Online, too, feels off. Divided into three modes, you can play Ranked matches against opponents of similar skill and gain rank progression, unique cosmetic rewards and bragging rights in Kombat League, Kasual unranked matches with an option for King of the Hill (each of you take turns to defeat the leader) and Private mode for matches against you and your friends to play 1vs1 or King of the Hill. I experienced a lot of lag navigating these menus or waiting for matches to start which I did not have previously in MKX or MK11, and it’s hard to not notice the removal of public Rooms, which previously offered a way to match up with the online kommunity and connect with other players in your region – frankly, it’s a baffling omission, one of several seemingly done to move things back to basics. It’s just too far back a step, in my opinion.
So, what about the new mode, Invasions? For me, this games-as-service mode which has replaced Krypt is more of a miss than a hit, especially after being touted in pre-release marketing as delivering more in-depth single-player content than previous games. Invasions puts you on a series of board-game style maps which you must navigate to progress through fights, complete side challenges such as Test-Your Might and survival and ambush levels, and purchase items off vendors to survive increasingly challenging encounters with unique modifiers (such as armor or low gravity or multi-fighter scraps). It’s also yet another RPG-lite experience, with experience points and stats to level up after each win, gold to spend and items called Talismans to equip for special moves and benefits. It all sounds interesting on paper, but in reality I found Invasions to be severely lacking in creativity or interesting fights, even with the preceding cutscenes that hint at an ongoing story that takes advantage of the numerous timeline shenanigans of the MK lore. Granted, Invasions is built on a six-week seasonal schedule, so it may improve post-launch, but so far, I feel it’s inferior to MK11’s endlessly shifting Towers of Time.
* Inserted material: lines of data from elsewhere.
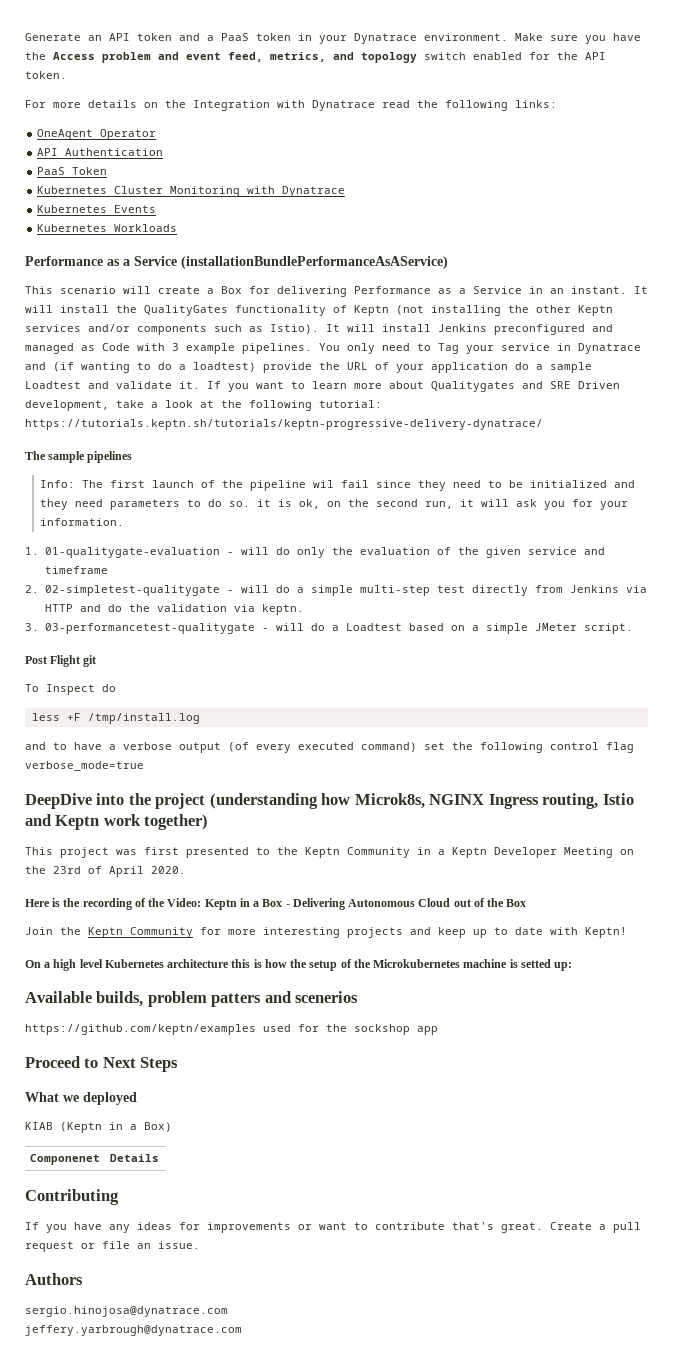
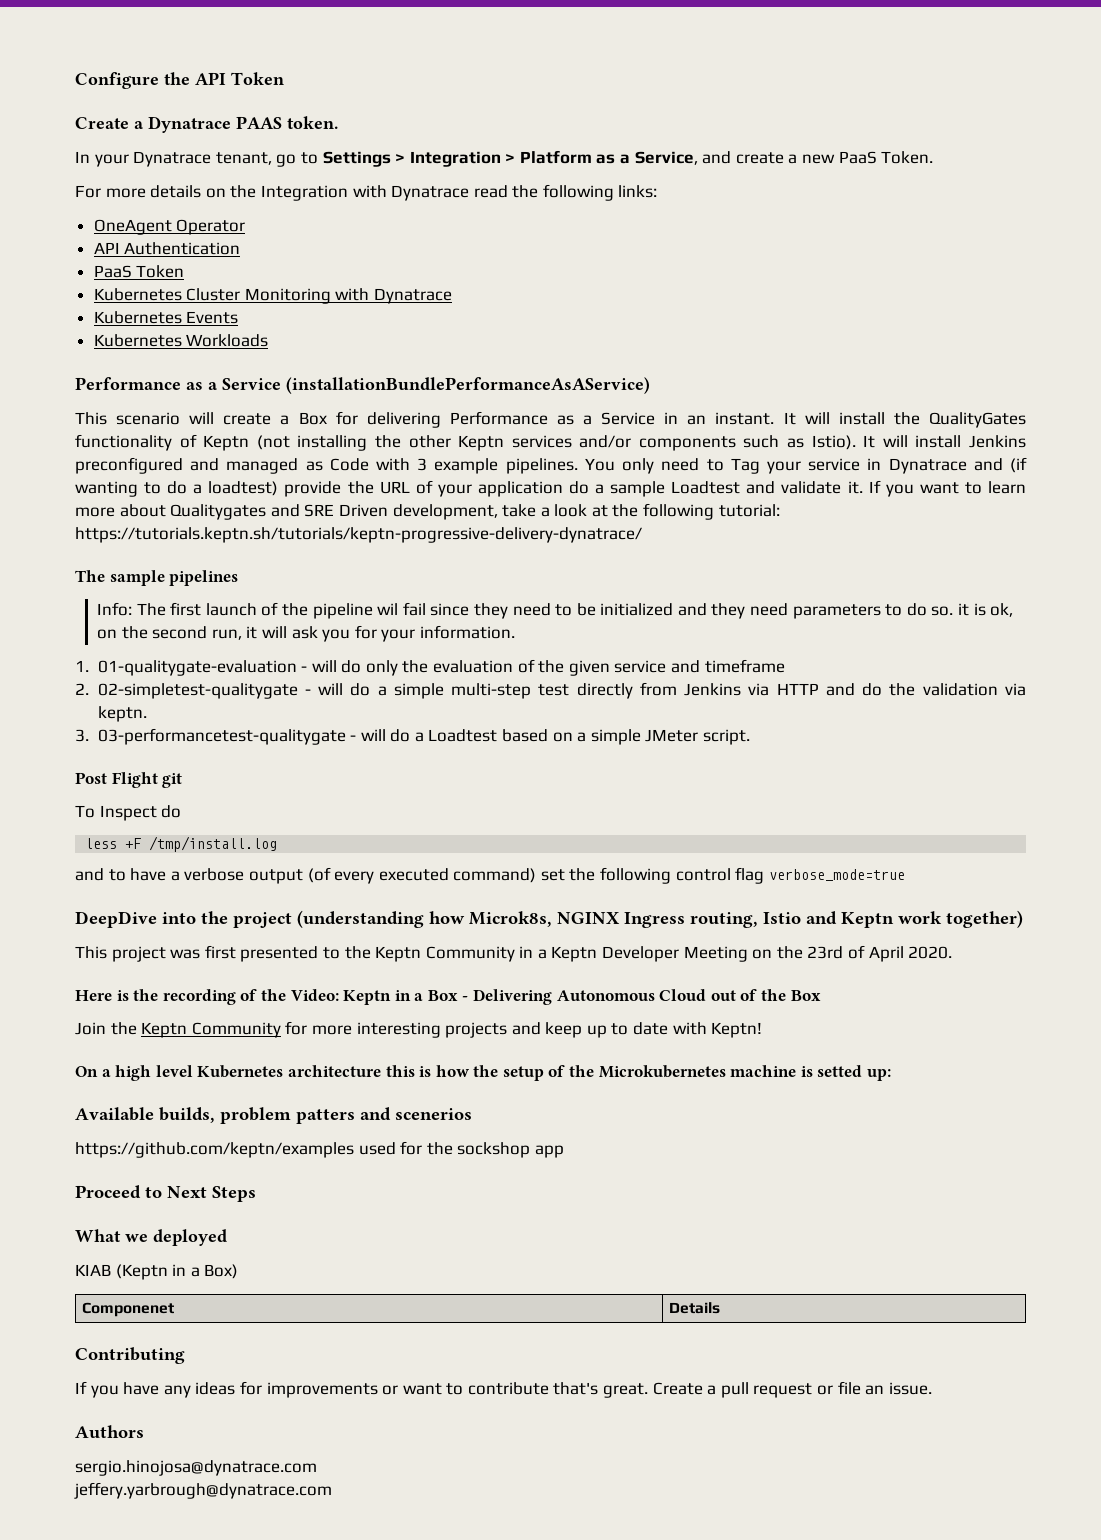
[25,33,641,44] [25,52,606,63] [25,71,67,79] Generate an API token and a PaaS token in your Dynatrace environment. Make sure you have the Access problem and event feed, metrics, and topology switch enabled for the API token. -> [75,72,284,89] [75,116,338,133] [75,150,934,167] Configure the API Token // Create a Dynatrace PAAS token. // In your Dynatrace tenant, go to Settings > Integration > Platform as a Service, and create a new PaaS Token.

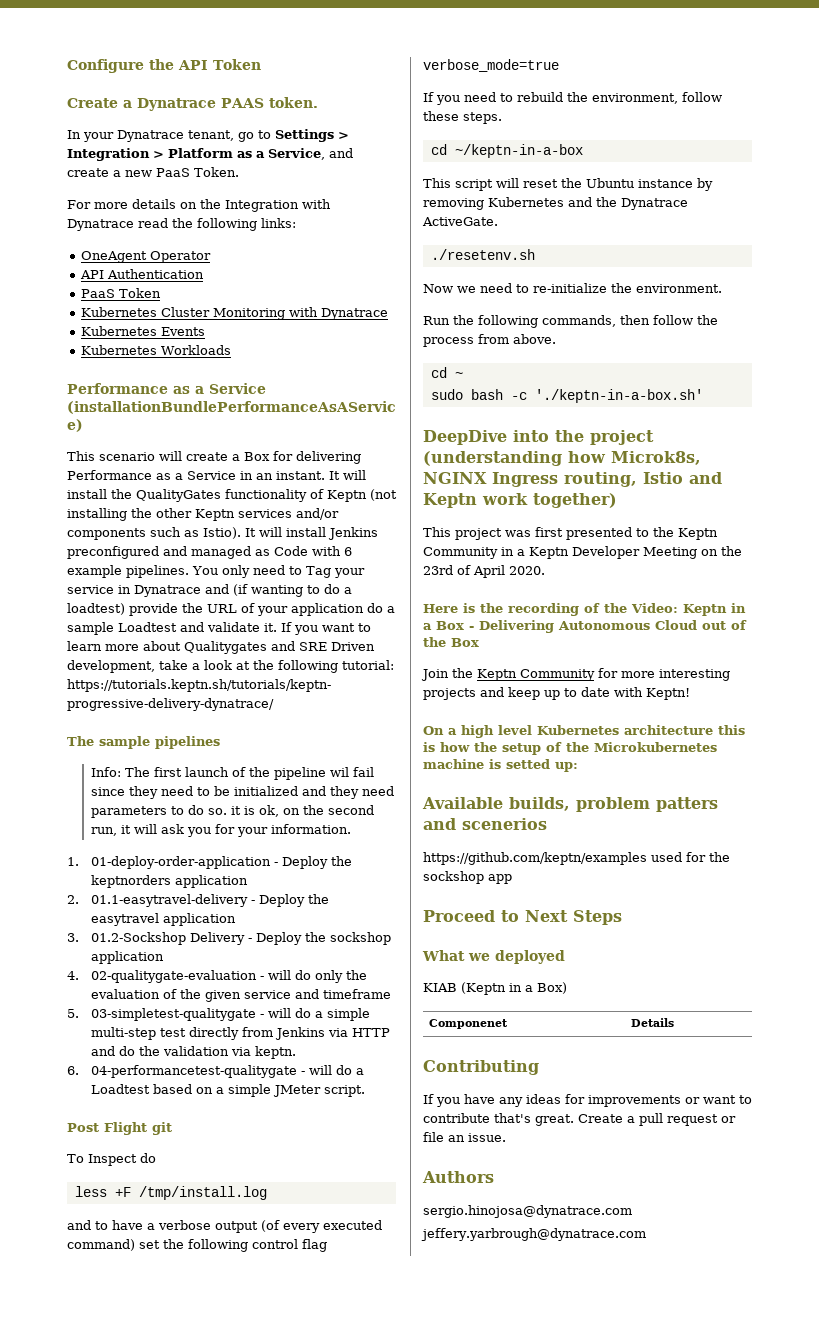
[417,458,428,471] 3 -> [344,547,352,556] 6
[97,660,297,676] 01-qualitygate-evaluation -> [91,856,353,869] [91,875,249,888] [67,894,330,907] [91,913,237,926] [67,932,392,945] [91,951,165,964] [67,970,258,983] 01-deploy-order-application - Deploy the keptnorders application // 2. 01.1-easytravel-delivery - Deploy the easytravel application // 3. 01.2-Sockshop Delivery - Deploy the sockshop application // 4. 02-qualitygate-evaluation
[75,683,298,699] 2. 02-simpletest-qualitygate -> [67,1008,257,1021] 5. 03-simpletest-qualitygate
[75,728,346,745] 3. 03-performancetest-qualitygate -> [67,1065,298,1078] 6. 04-performancetest-qualitygate
(905, 875) none -> [423,92,722,105] [423,111,502,124] [430,144,583,158] [423,178,713,191] [423,197,688,210] [422,217,498,226] [430,249,535,260] [423,283,722,293] [423,315,718,328] [423,334,556,347] [430,367,463,378] [430,389,703,403] // If you need to rebuild the environment, follow these steps. // cd ~/keptn-in-a-box // This script will reset the Ubuntu instance by removing Kubernetes and the Dynatrace ActiveGate. // ./resetenv.sh // Now we need to re-initialize the environment. // Run the following commands, then follow the process from above. // cd ~ // sudo bash -c './keptn-in-a-box.sh'

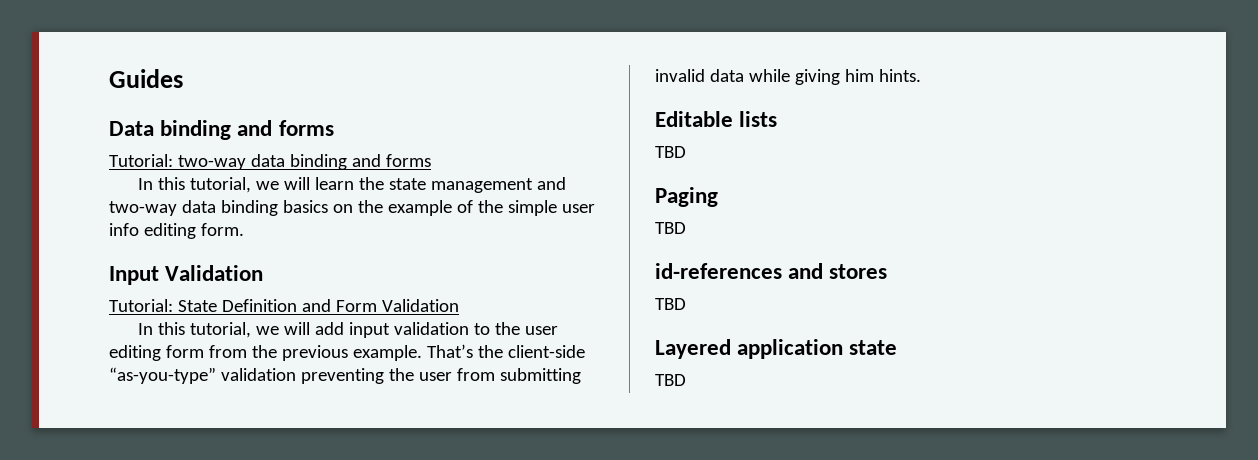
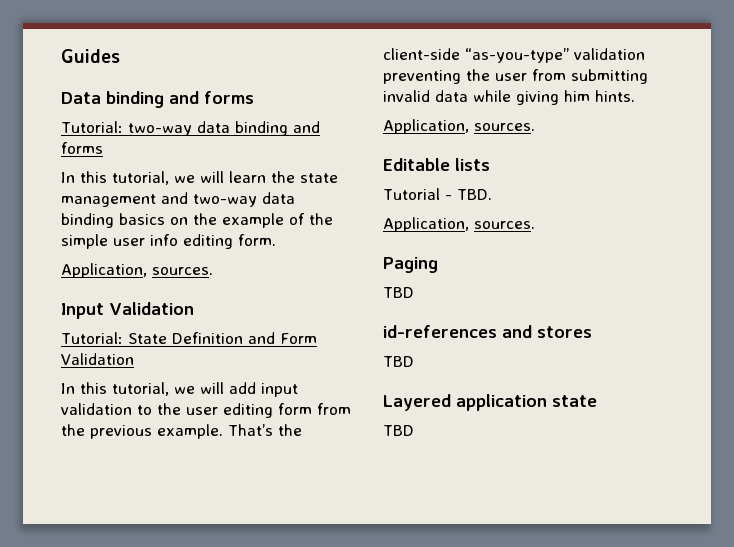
(244, 229) none -> [61,263,213,278] // Application, sources.
(921, 75) none -> [383,119,535,134] // Application, sources.
[655,146,686,158] TBD -> [383,188,492,200] [383,217,535,232] Tutorial - TBD. // Application, sources.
Mortal Kombat 1 is the first game in the series to be developed in Unreal Engine 4, and the shift has resulted in a visually phenomenal and technically impressive game across-the-board. Character animations, models and textures are meticulously detailed, as are the diverse stages and environments of Earthrealm and Outworld the story takes places in, all rendered in 4K resolution and 60 frames-per-second on PS5 (though things cut back to 30fps during cutscenes, fatal blows and fatalities, sadly). It’s also a brighter and more colourful game than MK11 at times, with a heavily stylized aesthetic that leans more into the franchise’s well-established East-Asian theme and martial arts tournament backdrop further enhanced with impressive lighting and HDR. And, if you’re wondering, yes, the fatalities and violence in general is as high-fidelity, extravagant and ridiculous in presentation than ever before (Liu Kang’s new finishers are a perfect example).
The Final Verdict
With an entertaining and highly cinematic story-mode, colourful re-imagined character designs and fast and visceral combat mechanics, Mortal Kombat 1 is a game for long-time fans first and foremost, while also offering a stellar casual fighting game experience for curious newcomers.
This latest entry unfortunately takes a few too many steps back in its omissions of certain content, quality-of-life features and modes and lack of polish compared to its two immediate predecessors, which may be a deal-breaker for veterans, but overall I enjoyed my time with MK1 and the live-service nature of its Invasions mode and character roster options means there’s still more to come.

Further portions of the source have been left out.